Run Jupyter notebooks as scripts

Jupyter notebooks are designed almost exclusively for interactive use, but many people want to use them for heavy-duty computational usage. nbscript is designed to process notebooks as scripts and provide the most common script features: clear start and end, arguments (argv), (stdin) and stdout, and so on.

We also take the perspective of batch processing, so also have a wrapper that allows you to submit notebooks as Slurm scripts (similar sbatch with a Python as the interpreter).

Notebooks are very good for interactive work, but for large computation interactive just isn't an efficient use of resources. For other expensive resources that can't be shared (GPUs for example), interactive work even for development can be a bit questionable.
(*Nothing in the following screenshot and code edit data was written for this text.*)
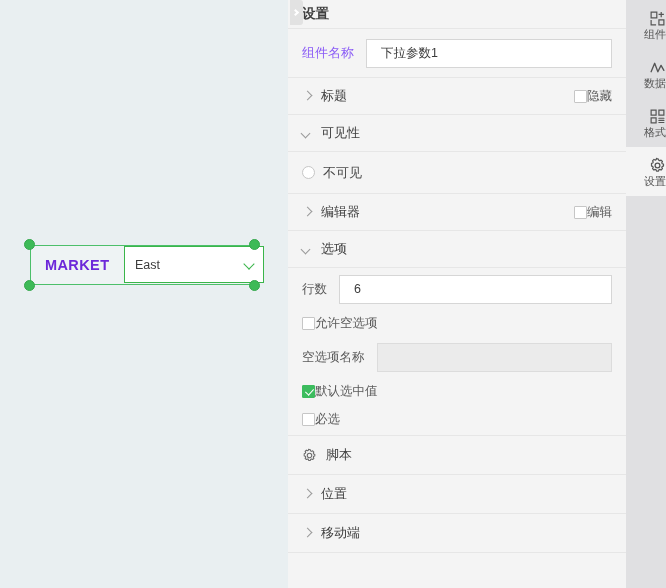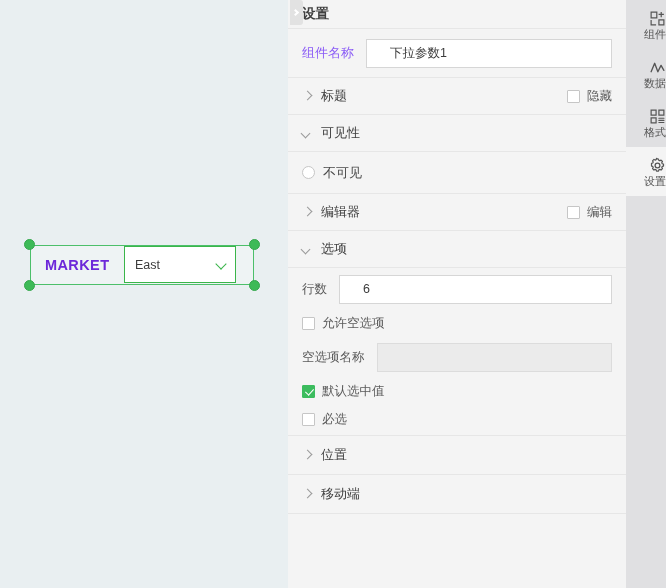"下拉参数1" .txt-input { padding: 0 23px -> 0 14px }
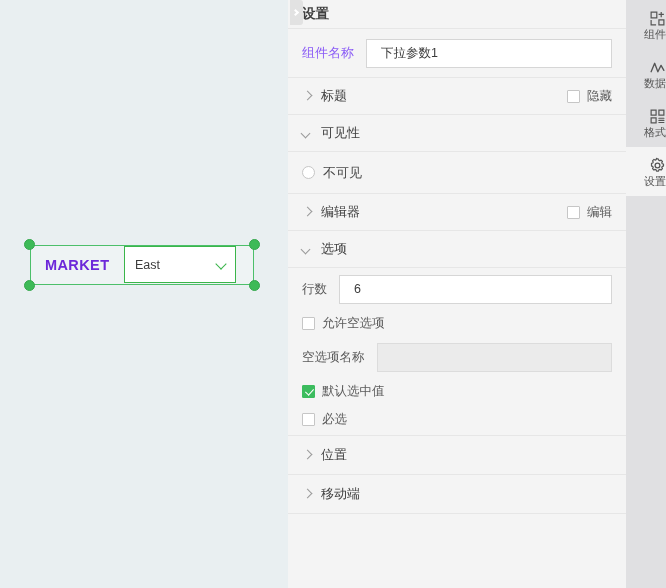"隐藏" .cbx-wrap { gap: 7px -> none }
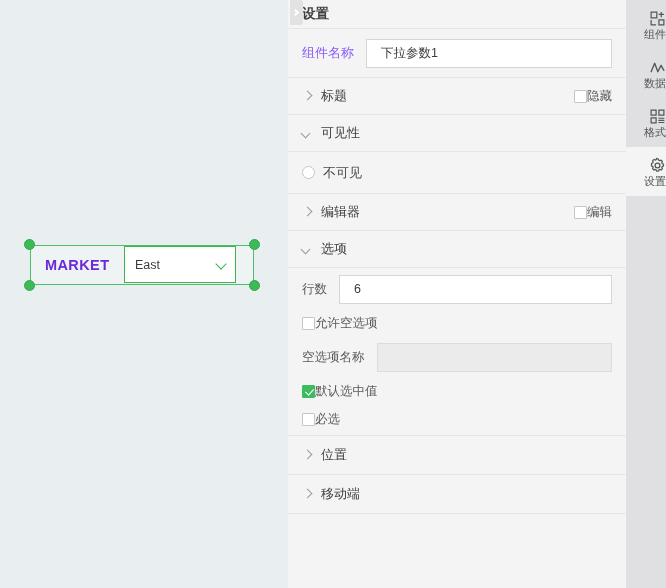"East" .widget-select { width: 112px -> 140px }
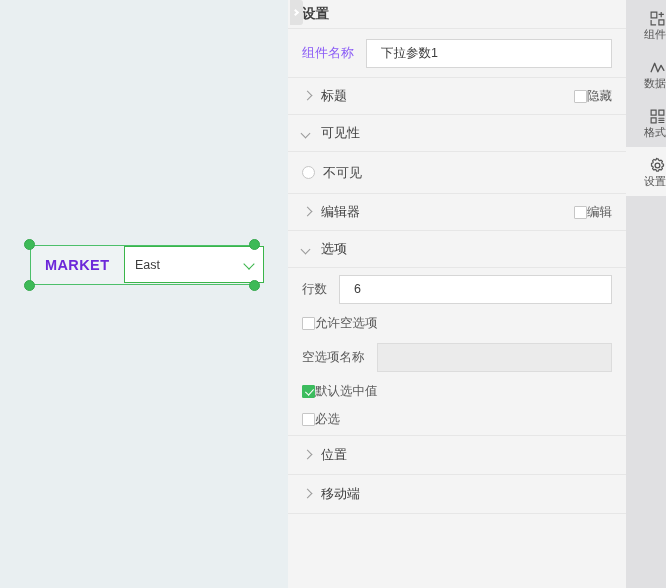"脚本" div.row { html: none -> <div> <span> <svg> <path></path> <path></path> </svg> <span>脚本</span> </span> </div> }
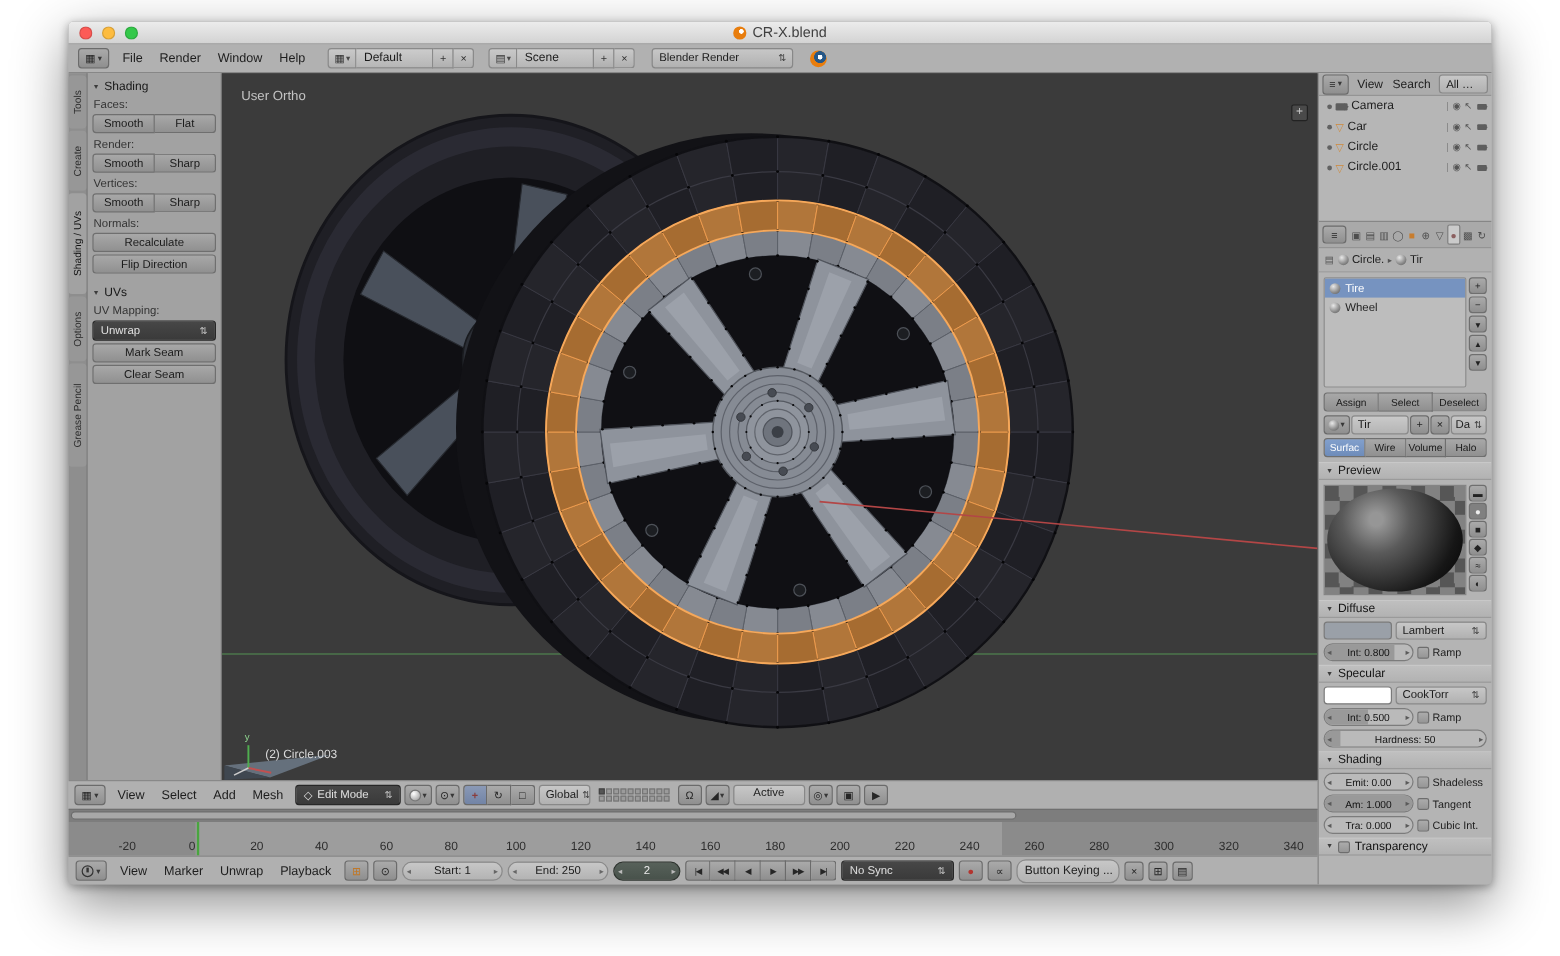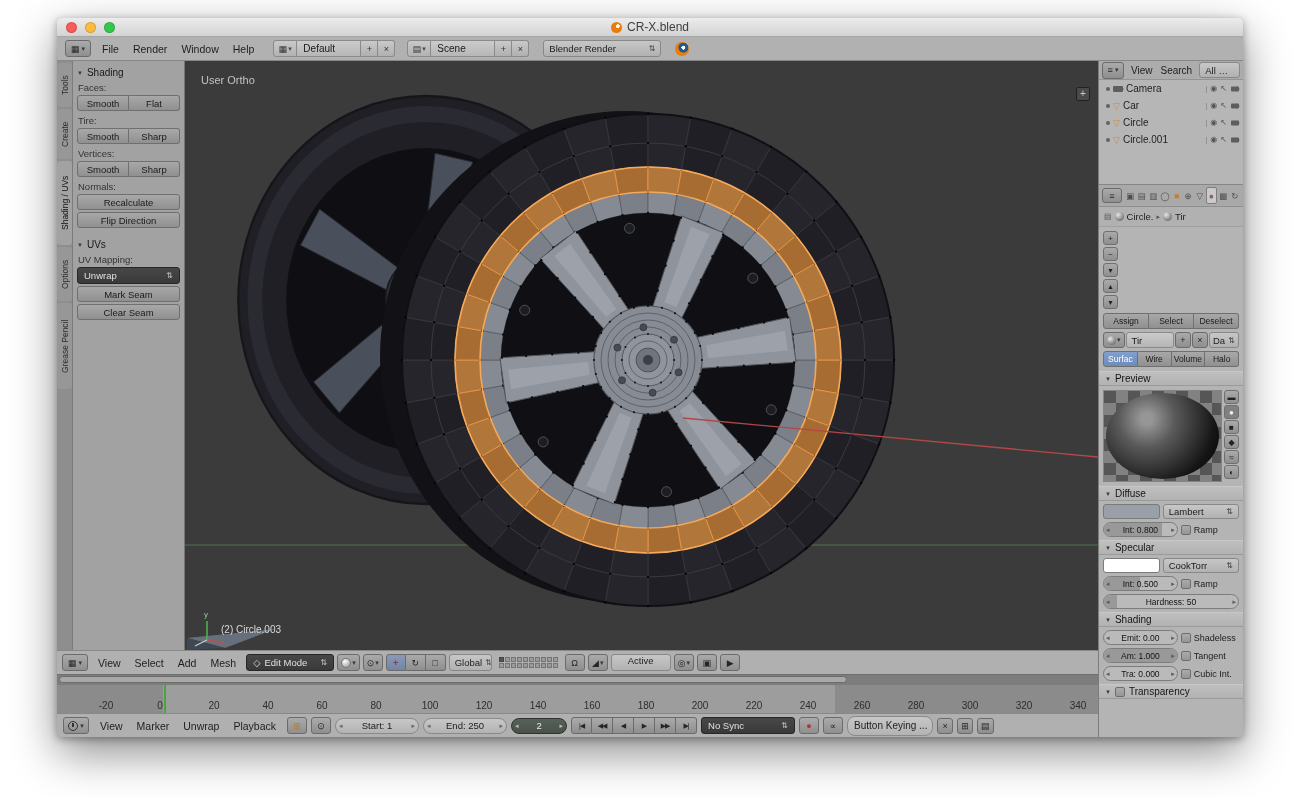"Tire:" div.shelf-label { text: Tire -> Render }
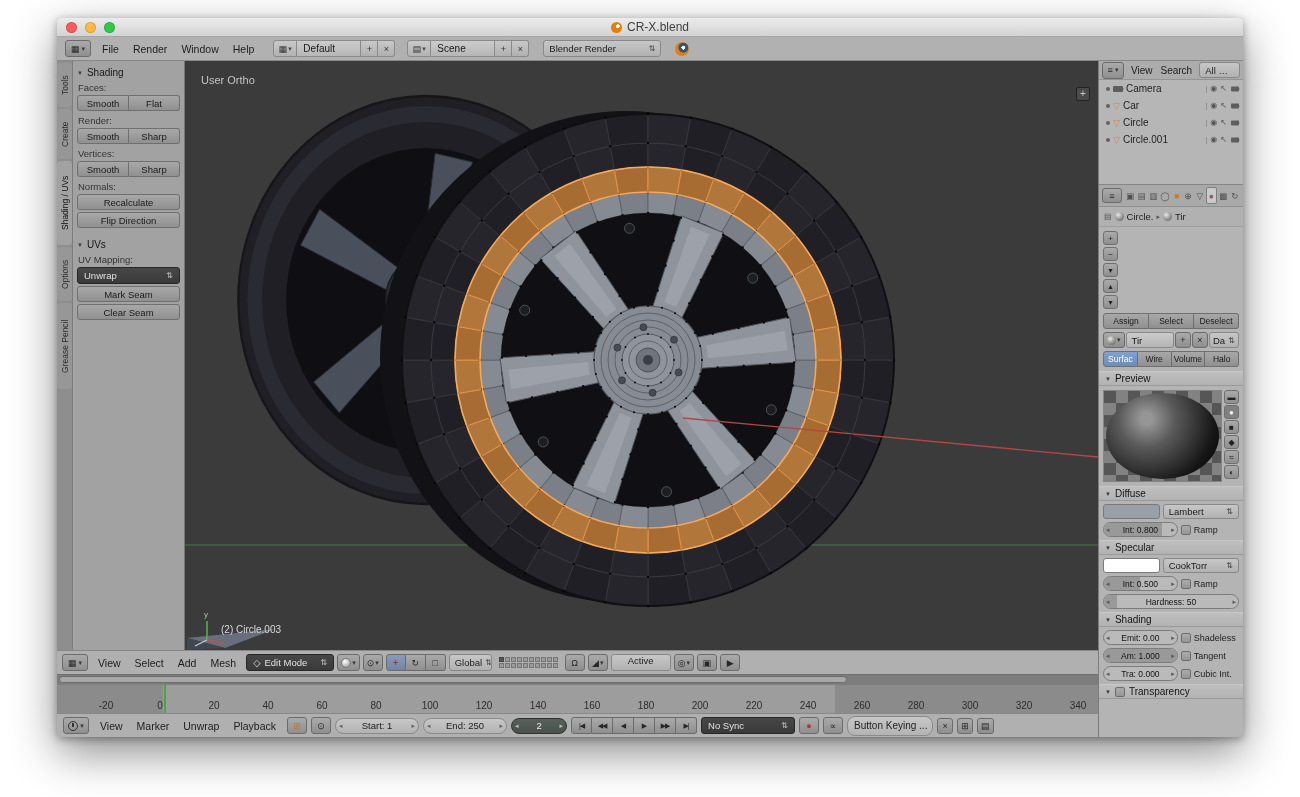"Tire" div.slot-list { html: none -> <div> <div> <span></span> <span>Tire</span> </div> <div> <span></span> <span>Wheel</span> </div> </div> }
A proper course of action would be to create proper programs to run separate from notebooks... but sometimes people prefer to stay in notebooks.

Many other modules (see references below) try to allow notebooks to be run, but we take the viewpoint that the traditional UNIX script interface is good and notebooks should be made like scripts: nbscript notebook.ipynb should behave similarly to python notebook.py. This also allows us to provide a logical pathway to non-notebook programs.

Quick examples of invocation

nbscript:

nbscript input.ipynb [argv]: runs, prints results as asciidoc to stdout. Within the script, from nbscript import argv to get the argv.
nbscript --save input.ipynb: runs, saves to input.out.ipynb
nbscript --save --timestamp input.ipynb: runs, saves to input.out.TIMESTAMP.ipynb

snotebook:

snotebook [slurm opts] input.ipynb: submits to slurm with sbatch, using the --save option like you see above. Slurm output is in input.out.ipynb.log.
snotebook [slurm opts] --- --timestamp input.ipynb: like above, but adds --timestamp option like you see above.

Usage

nbscript is still in development, so not all of this functionality exists yet. In general, nbscript notebook.ipynb should have as similar an interface as python notebook.py.

Run a notebook from the command line:

nbscript nb.ipynb arg1 arg2 .... Within the notebook, you can access the arguments by import nbscript ; nbscript.argv (these are currently transferred via environment variables). Note that argv[0] is the notebook name if it is known, otherwise None.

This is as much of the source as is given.